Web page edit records
-=-=-=-=-
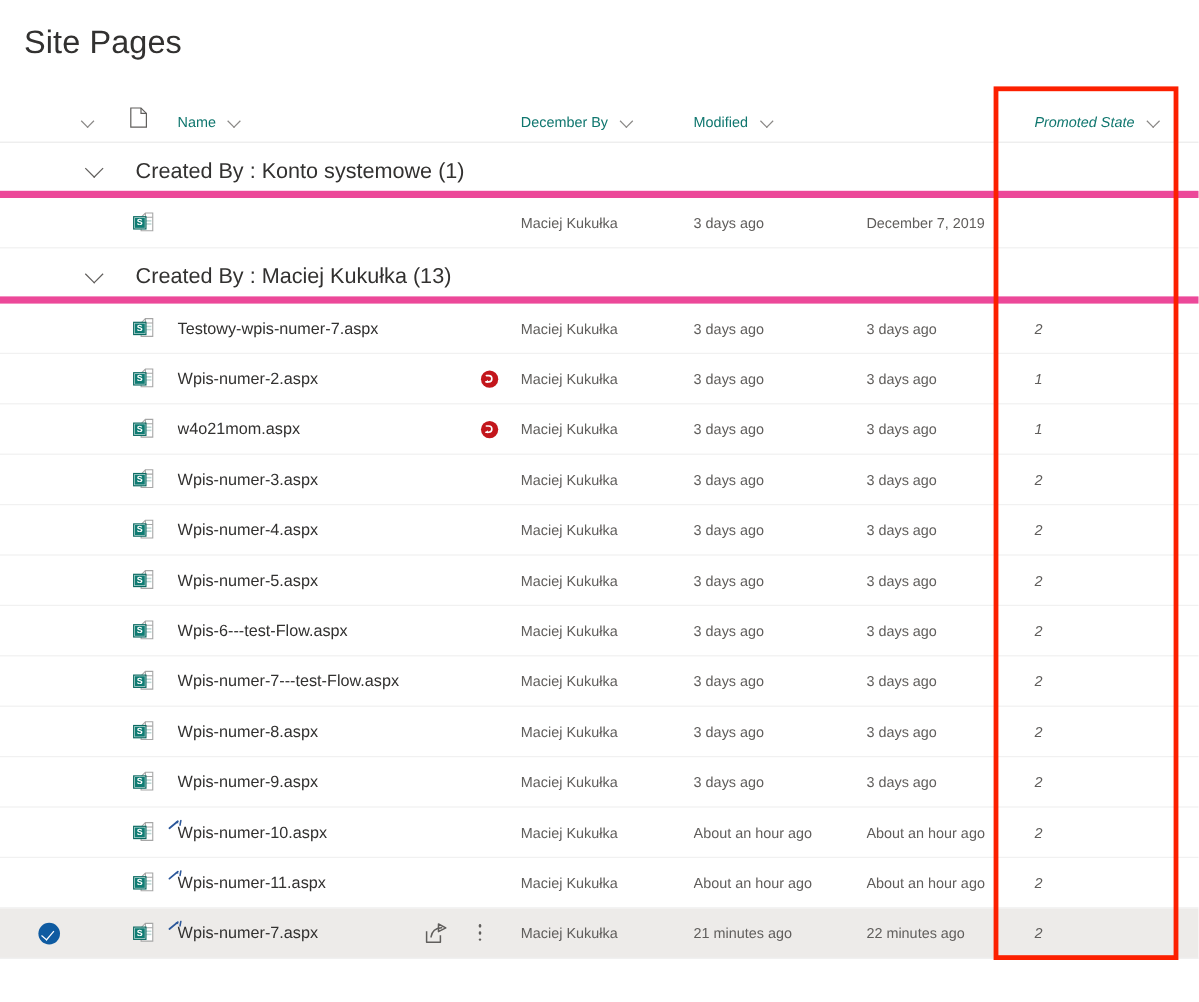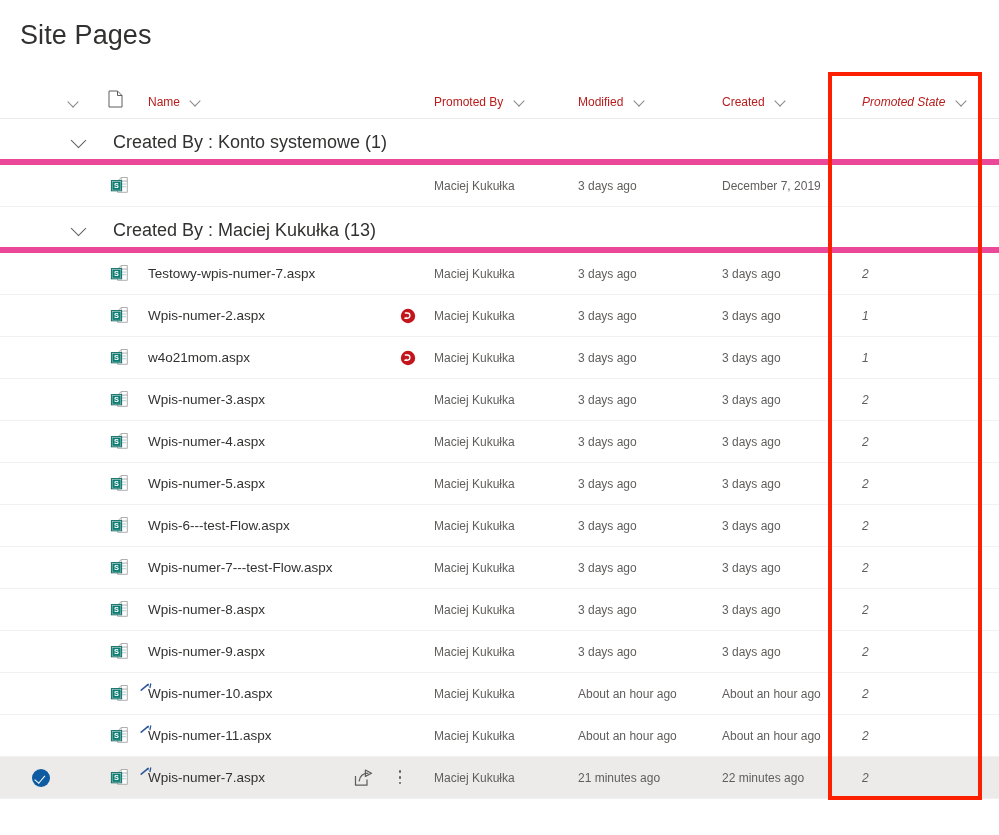--- a/index.html
+++ b/index.html
@@ -46,21 +46,21 @@
   .c-prom   { position: absolute; left: 862px; width: 120px; font-style: italic; }
 
   
   #header-row {
     position: relative;
     height: 33px;
     border-bottom: 1px solid #eaeaea;
   }
   .hdr {
     font-size: 12px;
-    color: #b91c1c;
+    color: #0f766e;
     line-height: 33px;
     white-space: nowrap;
     cursor: pointer;
   }
   .hdr .chev-sm {
     display: inline-block;
     margin-left: 7px;
     vertical-align: middle;
     position: relative;
     top: -1px;
@@ -226,29 +226,25 @@
         <svg width="15" height="18" viewBox="0 0 15 18">
           <path d="M1 1 H9.5 L14 5.5 V17 H1 Z" fill="none" stroke="#605e5c" stroke-width="1"></path>
           <path d="M9.5 1 V5.5 H14" fill="none" stroke="#605e5c" stroke-width="1"></path>
         </svg>
       </div>
       <div class="c-name hdr">
         <span>Name</span>
         <span class="chev-sm caret"></span>
       </div>
       <div class="c-modby hdr">
-        <span>Promoted By</span>
+        <span>December By</span>
         <span class="chev-sm caret"></span>
       </div>
       <div class="c-mod hdr">
         <span>Modified</span>
-        <span class="chev-sm caret"></span>
-      </div>
-      <div class="c-crt hdr">
-        <span>Created</span>
         <span class="chev-sm caret"></span>
       </div>
       <div class="c-prom hdr">
         <span>Promoted State</span>
         <span class="chev-sm caret"></span>
       </div>
     </div>
 
     <div id="rows-host">
         <div class="group-row">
-=-=-=-=-
- GOAL OF THE EXERCISE -
Ending at the line with "<span>Name</span>", reproduce exactly the lines that begin at the top of the data, and include no pictures.

- RESULT FOR THIS TASK -
--- a/index.html
+++ b/index.html
@@ -46,21 +46,21 @@
   .c-prom   { position: absolute; left: 862px; width: 120px; font-style: italic; }
 
   
   #header-row {
     position: relative;
     height: 33px;
     border-bottom: 1px solid #eaeaea;
   }
   .hdr {
     font-size: 12px;
-    color: #b91c1c;
+    color: #0f766e;
     line-height: 33px;
     white-space: nowrap;
     cursor: pointer;
   }
   .hdr .chev-sm {
     display: inline-block;
     margin-left: 7px;
     vertical-align: middle;
     position: relative;
     top: -1px;
@@ -226,29 +226,25 @@
         <svg width="15" height="18" viewBox="0 0 15 18">
           <path d="M1 1 H9.5 L14 5.5 V17 H1 Z" fill="none" stroke="#605e5c" stroke-width="1"></path>
           <path d="M9.5 1 V5.5 H14" fill="none" stroke="#605e5c" stroke-width="1"></path>
         </svg>
       </div>
       <div class="c-name hdr">
         <span>Name</span>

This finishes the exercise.